Responding to accusations that the bank defied US sanctions on Iran by laundering as much as $250bn (£161bn) of Iranian money between 2001 and 2007, Mr Sands cast doubt on the integrity of New York's State Department of Financial Services by refuting many of the facts surrounding the allegations and criticising the manner of their disclosure.
"Frankly, there is a lot of material here that we do not recognise or understand, or that is factually inaccurate," he said in a hastily convened press conference late yesterday afternoon.
Mr Sands went on to dismiss an already-infamous allegation in the New York regulator's 27-page report of its case against the bank – that a senior Standard Chartered executive gave short and colourful shrift to a warning from a US colleague of potential problems in dealing with Iran.
On hearing the warning, the executive – whom Mr Sands confirmed yesterday to be his number two, finance director Richard Meddings – allegedly retorted: "You fucking Americans. Who are you to tell us, the rest of the world, that we're not going to deal with Iranians?"
However, Mr Sands used the same phrase to deny the allegation twice yesterday: "We do not believe the quote is accurate," he said. Mr Sands declined to say whether he or his team recognised the warning that the New York regulator claimed sparked Mr Meddings' alleged retort.
Friends and colleagues of Mr Meddings said such language would be highly out of character for the relatively mild-mannered executive. Mr Sands also criticised the regulator for claiming Standard Chartered made "several hundreds of millions of dollars" in fees between 2001 and 2007 from so-called U-turn transactions when the actual amount was "in the tens of millions".
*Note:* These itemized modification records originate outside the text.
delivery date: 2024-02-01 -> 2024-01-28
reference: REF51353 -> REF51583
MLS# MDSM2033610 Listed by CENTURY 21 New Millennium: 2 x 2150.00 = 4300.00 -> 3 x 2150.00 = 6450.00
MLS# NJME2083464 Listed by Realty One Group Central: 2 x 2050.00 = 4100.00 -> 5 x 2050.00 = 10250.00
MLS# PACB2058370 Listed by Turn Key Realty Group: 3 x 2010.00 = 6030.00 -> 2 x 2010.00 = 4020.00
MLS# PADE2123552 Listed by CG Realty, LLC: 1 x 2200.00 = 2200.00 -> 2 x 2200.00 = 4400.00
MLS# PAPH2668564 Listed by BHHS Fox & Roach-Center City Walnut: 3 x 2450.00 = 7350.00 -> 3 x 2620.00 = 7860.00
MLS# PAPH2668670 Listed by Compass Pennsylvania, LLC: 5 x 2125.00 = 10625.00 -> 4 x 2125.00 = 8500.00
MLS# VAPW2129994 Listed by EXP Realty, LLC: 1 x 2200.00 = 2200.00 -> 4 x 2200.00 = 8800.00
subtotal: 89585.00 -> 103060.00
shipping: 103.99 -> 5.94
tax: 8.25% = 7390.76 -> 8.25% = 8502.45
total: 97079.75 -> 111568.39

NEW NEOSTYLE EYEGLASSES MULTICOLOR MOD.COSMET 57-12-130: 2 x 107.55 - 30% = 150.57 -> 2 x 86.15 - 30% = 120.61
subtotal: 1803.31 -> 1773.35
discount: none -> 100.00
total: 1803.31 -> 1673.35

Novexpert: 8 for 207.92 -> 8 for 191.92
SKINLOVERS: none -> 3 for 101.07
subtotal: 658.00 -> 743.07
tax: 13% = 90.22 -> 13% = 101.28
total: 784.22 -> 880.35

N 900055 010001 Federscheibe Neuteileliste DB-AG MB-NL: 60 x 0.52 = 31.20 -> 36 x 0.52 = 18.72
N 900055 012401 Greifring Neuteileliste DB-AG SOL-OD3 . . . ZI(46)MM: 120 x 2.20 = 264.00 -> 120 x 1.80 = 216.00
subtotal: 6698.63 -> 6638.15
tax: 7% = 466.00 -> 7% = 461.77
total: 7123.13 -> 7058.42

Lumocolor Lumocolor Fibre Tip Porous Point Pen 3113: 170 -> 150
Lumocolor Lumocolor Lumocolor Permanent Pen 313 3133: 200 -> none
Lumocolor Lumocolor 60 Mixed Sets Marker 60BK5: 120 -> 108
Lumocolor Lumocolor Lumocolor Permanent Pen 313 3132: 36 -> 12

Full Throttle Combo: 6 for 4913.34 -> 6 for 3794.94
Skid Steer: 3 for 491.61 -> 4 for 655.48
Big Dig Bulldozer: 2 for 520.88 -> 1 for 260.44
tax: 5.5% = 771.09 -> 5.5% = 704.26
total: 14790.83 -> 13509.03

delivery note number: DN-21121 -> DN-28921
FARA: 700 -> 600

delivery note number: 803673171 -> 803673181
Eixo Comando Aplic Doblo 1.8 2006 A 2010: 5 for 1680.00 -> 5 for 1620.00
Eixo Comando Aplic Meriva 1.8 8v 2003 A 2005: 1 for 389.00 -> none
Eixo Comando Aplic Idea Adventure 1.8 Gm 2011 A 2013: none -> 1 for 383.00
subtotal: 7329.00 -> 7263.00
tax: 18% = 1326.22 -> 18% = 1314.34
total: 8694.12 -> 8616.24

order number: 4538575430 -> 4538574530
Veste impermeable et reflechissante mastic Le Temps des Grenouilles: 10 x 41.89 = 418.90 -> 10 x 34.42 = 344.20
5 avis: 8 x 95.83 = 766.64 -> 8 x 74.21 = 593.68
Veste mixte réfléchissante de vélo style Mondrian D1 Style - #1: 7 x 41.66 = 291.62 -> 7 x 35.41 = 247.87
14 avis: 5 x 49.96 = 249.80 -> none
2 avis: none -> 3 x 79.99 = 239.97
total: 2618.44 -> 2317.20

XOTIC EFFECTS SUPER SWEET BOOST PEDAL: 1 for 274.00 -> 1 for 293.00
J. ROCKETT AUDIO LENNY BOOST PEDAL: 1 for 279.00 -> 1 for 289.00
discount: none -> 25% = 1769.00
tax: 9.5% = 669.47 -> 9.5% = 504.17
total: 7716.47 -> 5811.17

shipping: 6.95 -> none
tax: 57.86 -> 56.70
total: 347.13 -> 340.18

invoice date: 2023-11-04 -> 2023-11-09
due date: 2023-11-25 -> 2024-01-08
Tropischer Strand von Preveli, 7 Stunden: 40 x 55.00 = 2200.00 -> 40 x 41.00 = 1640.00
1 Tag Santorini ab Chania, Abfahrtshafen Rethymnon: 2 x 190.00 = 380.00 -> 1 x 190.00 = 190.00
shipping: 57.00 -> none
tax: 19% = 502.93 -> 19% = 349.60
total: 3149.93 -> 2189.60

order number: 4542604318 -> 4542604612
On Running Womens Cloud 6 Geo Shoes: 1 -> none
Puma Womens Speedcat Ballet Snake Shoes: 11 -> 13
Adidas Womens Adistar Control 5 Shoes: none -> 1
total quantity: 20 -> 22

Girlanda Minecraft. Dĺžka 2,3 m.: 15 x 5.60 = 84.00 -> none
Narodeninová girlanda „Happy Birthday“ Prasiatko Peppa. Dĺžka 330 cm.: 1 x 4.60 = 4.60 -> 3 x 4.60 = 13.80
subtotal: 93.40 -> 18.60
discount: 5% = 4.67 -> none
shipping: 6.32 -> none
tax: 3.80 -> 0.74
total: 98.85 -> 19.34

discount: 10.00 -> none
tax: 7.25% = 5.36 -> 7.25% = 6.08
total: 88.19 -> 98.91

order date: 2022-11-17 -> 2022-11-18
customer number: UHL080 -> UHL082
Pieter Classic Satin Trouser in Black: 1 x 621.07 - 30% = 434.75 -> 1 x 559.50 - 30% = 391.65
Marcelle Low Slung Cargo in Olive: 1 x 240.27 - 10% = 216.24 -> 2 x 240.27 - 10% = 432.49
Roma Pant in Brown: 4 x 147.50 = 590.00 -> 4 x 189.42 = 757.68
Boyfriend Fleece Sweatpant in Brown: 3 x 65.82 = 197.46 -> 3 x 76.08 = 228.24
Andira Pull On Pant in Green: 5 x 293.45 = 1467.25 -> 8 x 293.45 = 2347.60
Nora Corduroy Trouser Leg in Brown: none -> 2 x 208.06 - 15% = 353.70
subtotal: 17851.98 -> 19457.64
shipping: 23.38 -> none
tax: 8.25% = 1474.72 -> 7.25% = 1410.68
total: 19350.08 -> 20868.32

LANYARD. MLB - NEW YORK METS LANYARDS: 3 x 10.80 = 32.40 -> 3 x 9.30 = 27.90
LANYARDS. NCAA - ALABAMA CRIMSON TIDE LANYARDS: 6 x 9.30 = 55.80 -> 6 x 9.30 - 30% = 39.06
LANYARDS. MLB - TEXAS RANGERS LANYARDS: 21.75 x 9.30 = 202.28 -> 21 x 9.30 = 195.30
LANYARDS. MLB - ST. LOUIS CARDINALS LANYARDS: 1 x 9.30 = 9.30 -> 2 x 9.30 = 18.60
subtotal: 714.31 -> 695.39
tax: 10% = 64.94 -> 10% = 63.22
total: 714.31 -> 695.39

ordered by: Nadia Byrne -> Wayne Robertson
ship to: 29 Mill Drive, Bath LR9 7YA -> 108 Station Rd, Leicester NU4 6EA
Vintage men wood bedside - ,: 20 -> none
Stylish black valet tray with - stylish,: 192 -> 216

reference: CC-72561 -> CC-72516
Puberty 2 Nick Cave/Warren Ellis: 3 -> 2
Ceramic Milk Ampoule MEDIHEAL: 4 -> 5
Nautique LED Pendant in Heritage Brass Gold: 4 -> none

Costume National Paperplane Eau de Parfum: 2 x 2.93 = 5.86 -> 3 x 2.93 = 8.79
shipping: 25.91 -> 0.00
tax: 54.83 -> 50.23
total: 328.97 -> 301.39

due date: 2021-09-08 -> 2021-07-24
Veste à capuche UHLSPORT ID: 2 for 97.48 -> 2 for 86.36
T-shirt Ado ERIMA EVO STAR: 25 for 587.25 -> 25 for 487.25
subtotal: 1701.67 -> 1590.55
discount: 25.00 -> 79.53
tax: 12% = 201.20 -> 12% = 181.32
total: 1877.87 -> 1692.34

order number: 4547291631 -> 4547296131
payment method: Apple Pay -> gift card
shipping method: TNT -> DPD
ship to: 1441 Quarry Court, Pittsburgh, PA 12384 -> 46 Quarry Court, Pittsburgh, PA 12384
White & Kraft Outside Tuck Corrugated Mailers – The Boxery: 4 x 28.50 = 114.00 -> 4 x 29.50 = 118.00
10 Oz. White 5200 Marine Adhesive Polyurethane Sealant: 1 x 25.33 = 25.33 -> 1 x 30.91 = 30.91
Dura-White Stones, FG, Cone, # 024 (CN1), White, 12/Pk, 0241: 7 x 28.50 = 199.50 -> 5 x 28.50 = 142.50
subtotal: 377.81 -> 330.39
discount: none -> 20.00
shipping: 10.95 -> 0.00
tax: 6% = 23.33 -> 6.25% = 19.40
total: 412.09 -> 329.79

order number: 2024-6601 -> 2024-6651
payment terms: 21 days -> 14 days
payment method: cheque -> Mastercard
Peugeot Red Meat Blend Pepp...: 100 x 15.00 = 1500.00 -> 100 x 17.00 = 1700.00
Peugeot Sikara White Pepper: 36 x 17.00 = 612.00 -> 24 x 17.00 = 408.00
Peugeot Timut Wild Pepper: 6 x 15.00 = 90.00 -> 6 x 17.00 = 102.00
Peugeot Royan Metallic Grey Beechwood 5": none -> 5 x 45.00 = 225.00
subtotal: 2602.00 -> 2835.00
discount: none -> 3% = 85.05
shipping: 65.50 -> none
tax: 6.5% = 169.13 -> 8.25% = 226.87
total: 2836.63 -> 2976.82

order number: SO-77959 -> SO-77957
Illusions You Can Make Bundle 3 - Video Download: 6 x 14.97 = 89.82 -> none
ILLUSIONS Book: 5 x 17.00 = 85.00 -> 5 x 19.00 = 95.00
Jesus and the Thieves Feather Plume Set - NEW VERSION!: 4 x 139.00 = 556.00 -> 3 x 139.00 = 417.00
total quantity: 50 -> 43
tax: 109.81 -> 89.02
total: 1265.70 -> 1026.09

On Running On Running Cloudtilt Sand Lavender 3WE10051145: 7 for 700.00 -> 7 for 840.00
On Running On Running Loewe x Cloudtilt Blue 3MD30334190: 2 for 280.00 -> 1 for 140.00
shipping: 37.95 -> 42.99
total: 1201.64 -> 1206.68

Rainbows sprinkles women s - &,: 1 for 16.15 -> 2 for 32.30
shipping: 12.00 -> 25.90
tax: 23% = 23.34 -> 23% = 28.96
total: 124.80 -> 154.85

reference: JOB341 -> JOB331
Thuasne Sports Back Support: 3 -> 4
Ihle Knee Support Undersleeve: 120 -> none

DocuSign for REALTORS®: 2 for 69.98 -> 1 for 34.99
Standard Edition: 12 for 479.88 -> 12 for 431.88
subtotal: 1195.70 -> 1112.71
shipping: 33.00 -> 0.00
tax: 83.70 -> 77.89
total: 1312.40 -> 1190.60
Before they were outlawed in 2008, U-turns allowed US-based banks to process some highly-scrutinised dollar-denominated transactions for Iranian banks or individuals provided that a bank that was neither American or Iranian acted as intermediary on both sides of the deal.
The US government eventually scrapped U-turns on fears that Iran was using its banks to finance nuclear weapons and missiles programmes.
Mr Sands reiterated yesterday that more than 99.9 per cent of the $250bn worth of U-turn transactions the regulator highlighted complied wit regulations governing them, leaving less than $14m that didn't.
He also criticised the regulator for giving the bank no prior notice of its order, the publication of which, he said, "came as a complete surprise to us".
Mr Sands conceded that the episode, which knocked more than £8bn off its value as shares fell by more than a quarter in just two days on Monday and Tuesday, had knocked Standard Chartered badly.
"Clearly this has been very damaging and it would be unrealistic to pretend otherwise…. It's obviously a very serious and difficult set of issues that we've been facing."
"I don't think there is anything wrong with the culture at Standard Chartered…We take our responsibilities very seriously, always seeking to comply with rules and regulations."
Bank shares climb: Bargain-hunters to the rescue after a mauling
Shares in Standard Chartered yesterday clawed back some of the steep losses they had made since the money-laundering allegations surfaced from US regulator Benjamin Lawsky on Monday.
They closed up 87p, or 7 per cent, at 1315.5p as bargain-hunters decided the 22 per cent rout was overdone. Buyers were encouraged by a flurry of analysts' claims that the shares now represented good value.
The bank run by Peter Sands had until now dodged the worst damage of the global financial crisis. Analysts pointed out that even in the event of a massive fine and a loss of its banking licence in the US, the bank would still be a valuable takeover target for rival JPMorgan.